#### WHAT YOU WILL DO
From the first line to the last, return the data exactly, with no pictures.

Modification records
══════

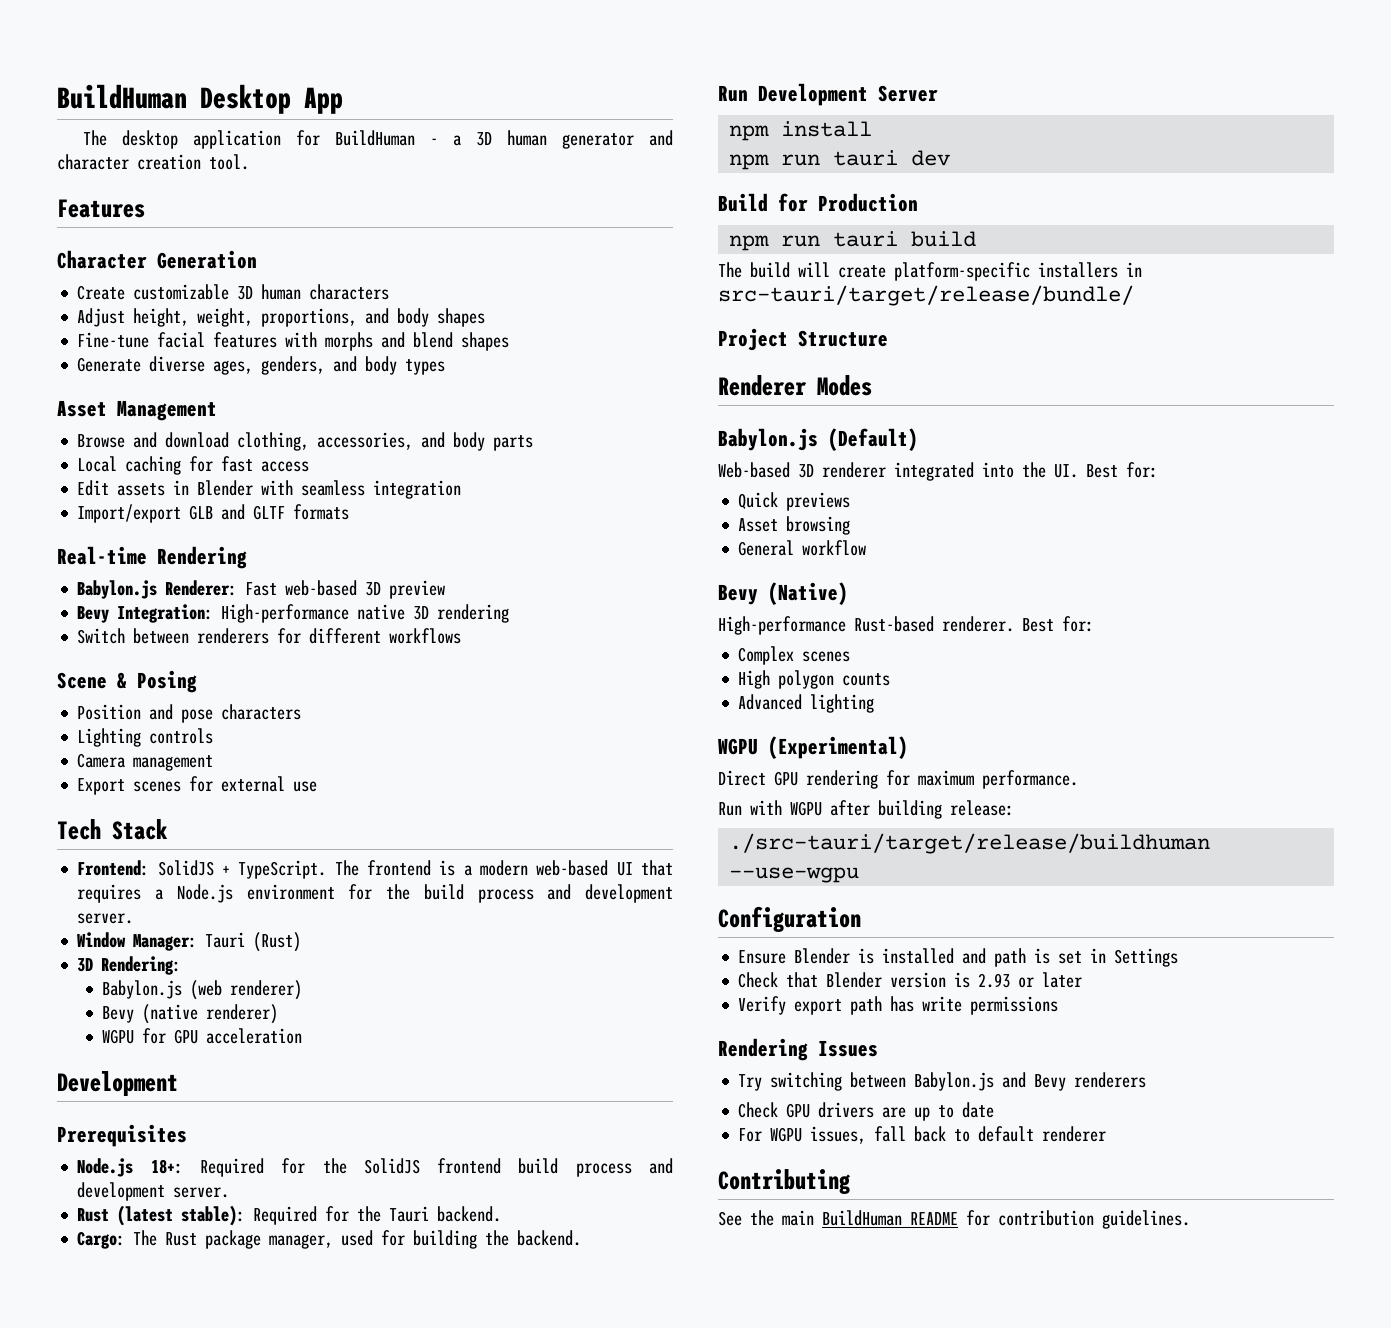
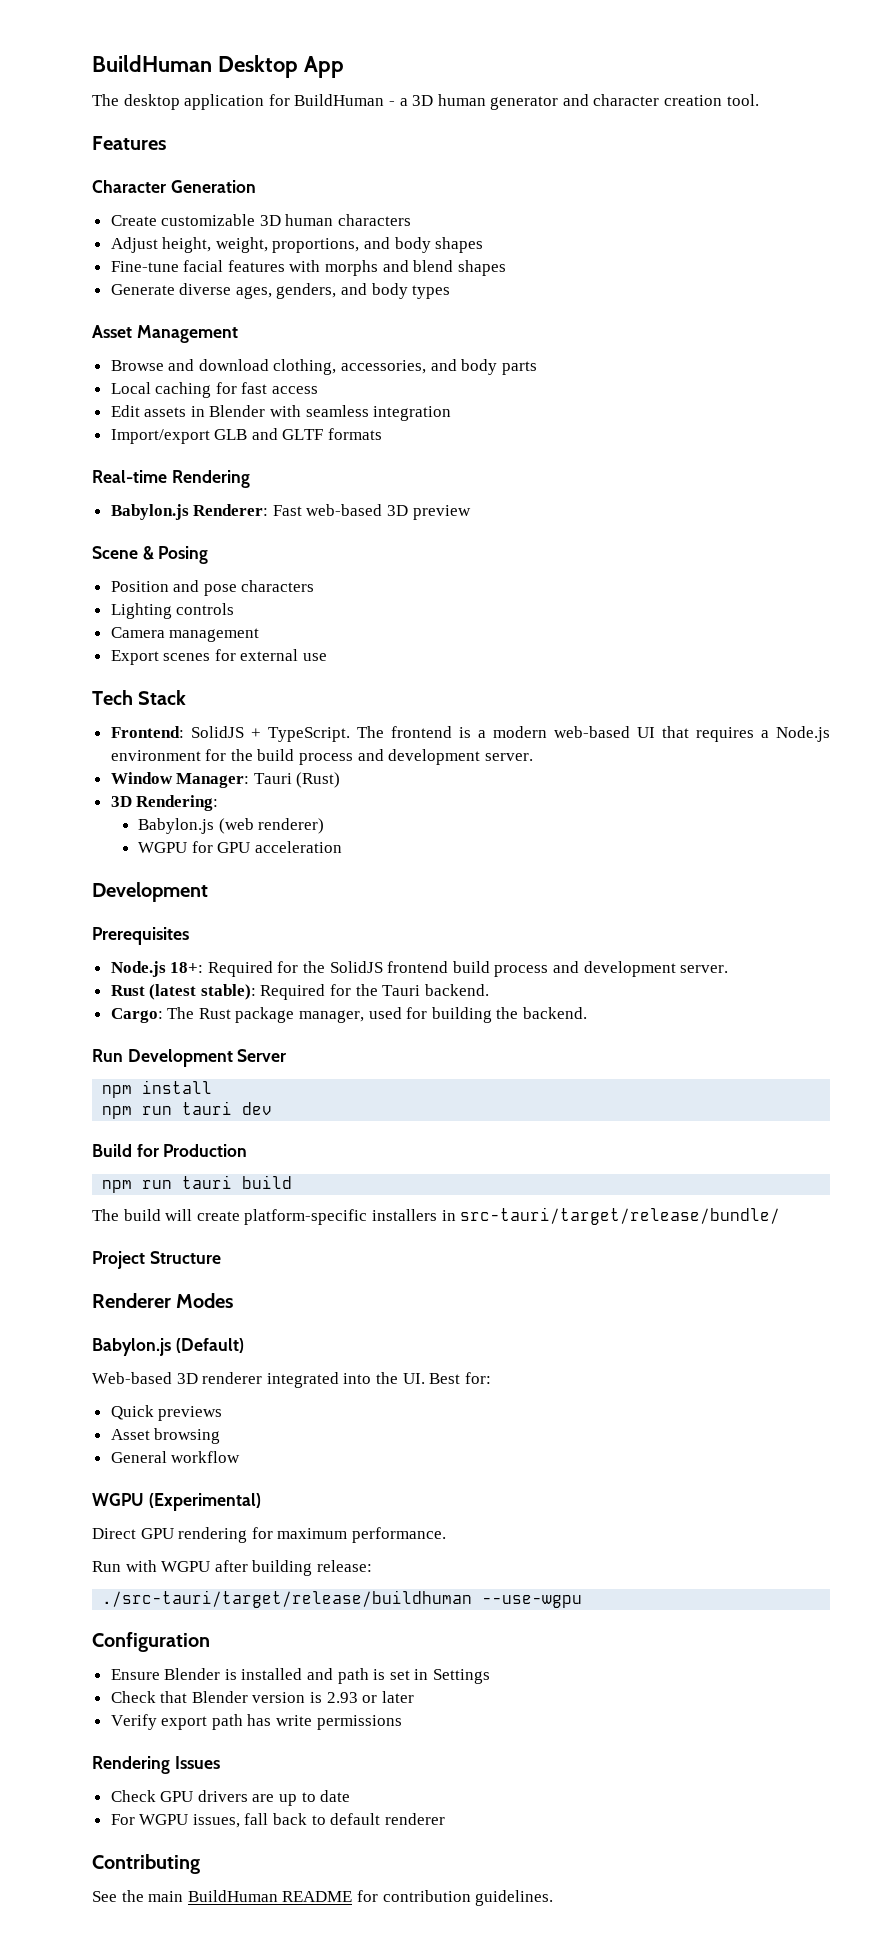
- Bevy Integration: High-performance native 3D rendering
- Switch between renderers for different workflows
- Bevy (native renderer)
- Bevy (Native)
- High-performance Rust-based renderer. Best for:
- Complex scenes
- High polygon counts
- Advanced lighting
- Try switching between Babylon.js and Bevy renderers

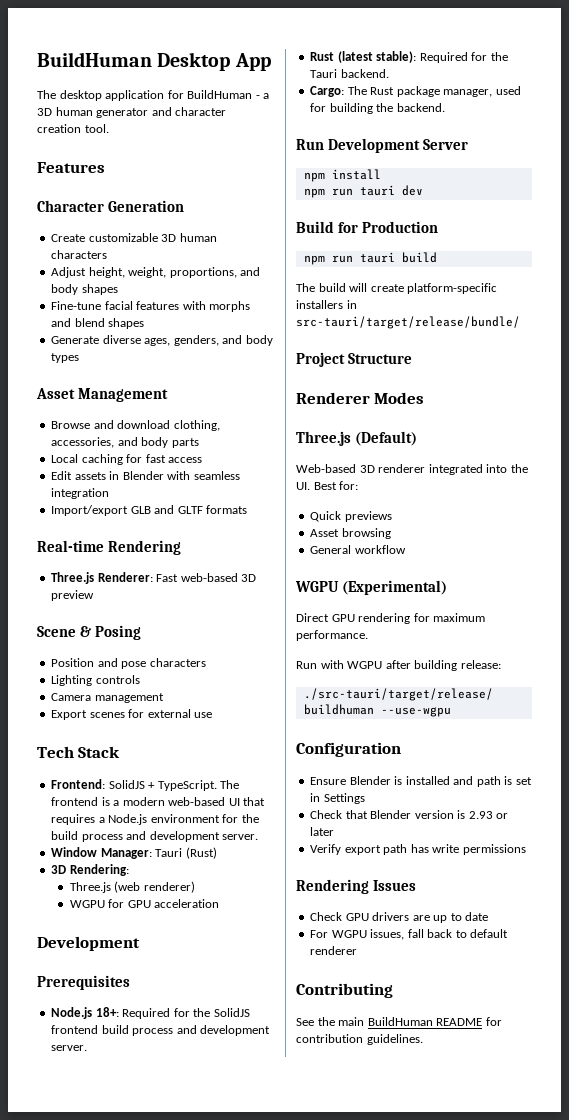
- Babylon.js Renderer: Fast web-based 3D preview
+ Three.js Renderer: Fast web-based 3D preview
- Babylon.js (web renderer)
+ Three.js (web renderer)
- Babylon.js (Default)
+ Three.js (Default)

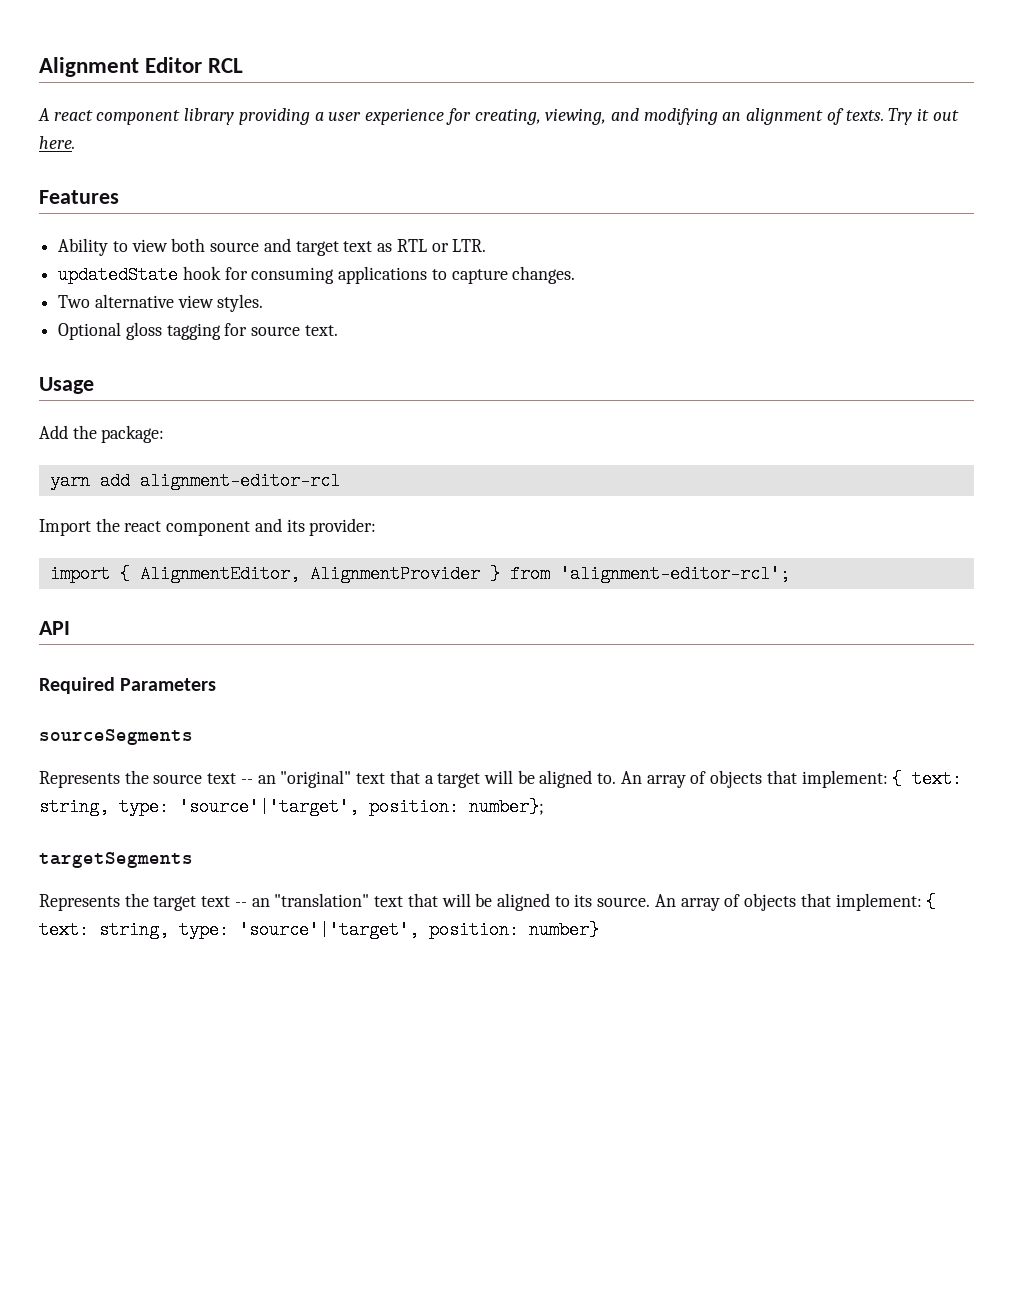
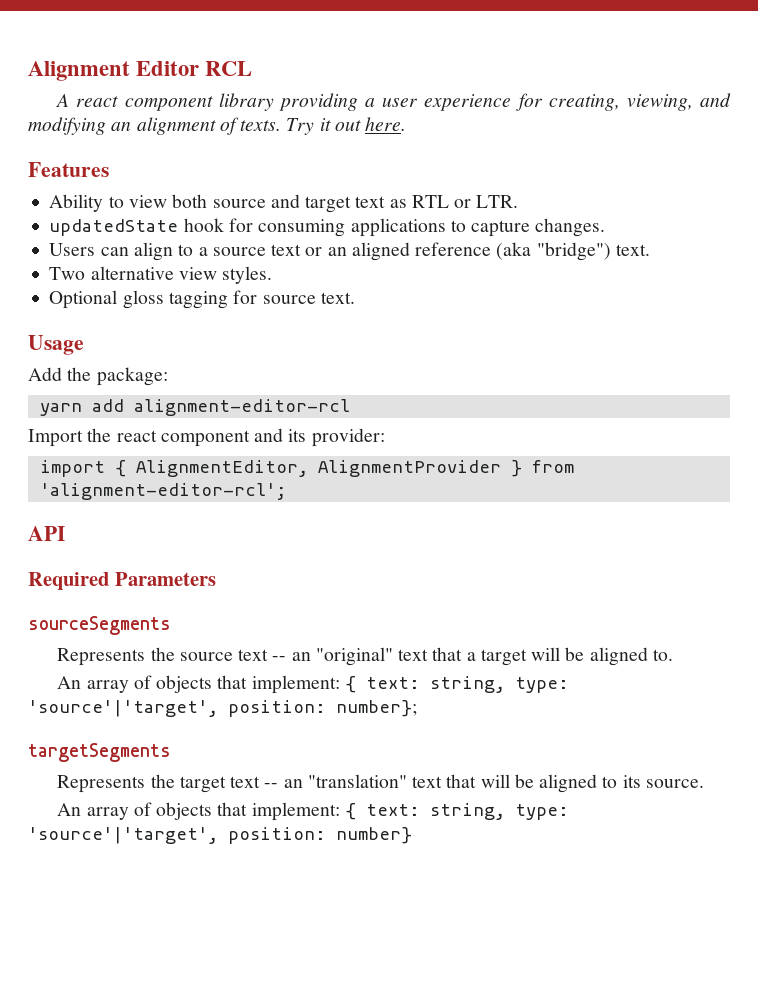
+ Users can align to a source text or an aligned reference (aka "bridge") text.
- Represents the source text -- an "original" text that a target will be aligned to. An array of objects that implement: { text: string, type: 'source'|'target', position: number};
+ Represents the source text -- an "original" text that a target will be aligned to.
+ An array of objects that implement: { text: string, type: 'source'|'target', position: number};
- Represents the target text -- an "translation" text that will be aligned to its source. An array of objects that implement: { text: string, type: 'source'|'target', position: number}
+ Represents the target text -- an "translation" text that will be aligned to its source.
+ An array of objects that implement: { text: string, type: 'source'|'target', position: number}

══════

#### EXERCISE ANSWER
- Bevy Integration: High-performance native 3D rendering
- Switch between renderers for different workflows
- Bevy (native renderer)
- Bevy (Native)
- High-performance Rust-based renderer. Best for:
- Complex scenes
- High polygon counts
- Advanced lighting
- Try switching between Babylon.js and Bevy renderers

- Babylon.js Renderer: Fast web-based 3D preview
+ Three.js Renderer: Fast web-based 3D preview
- Babylon.js (web renderer)
+ Three.js (web renderer)
- Babylon.js (Default)
+ Three.js (Default)

+ Users can align to a source text or an aligned reference (aka "bridge") text.
- Represents the source text -- an "original" text that a target will be aligned to. An array of objects that implement: { text: string, type: 'source'|'target', position: number};
+ Represents the source text -- an "original" text that a target will be aligned to.
+ An array of objects that implement: { text: string, type: 'source'|'target', position: number};
- Represents the target text -- an "translation" text that will be aligned to its source. An array of objects that implement: { text: string, type: 'source'|'target', position: number}
+ Represents the target text -- an "translation" text that will be aligned to its source.
+ An array of objects that implement: { text: string, type: 'source'|'target', position: number}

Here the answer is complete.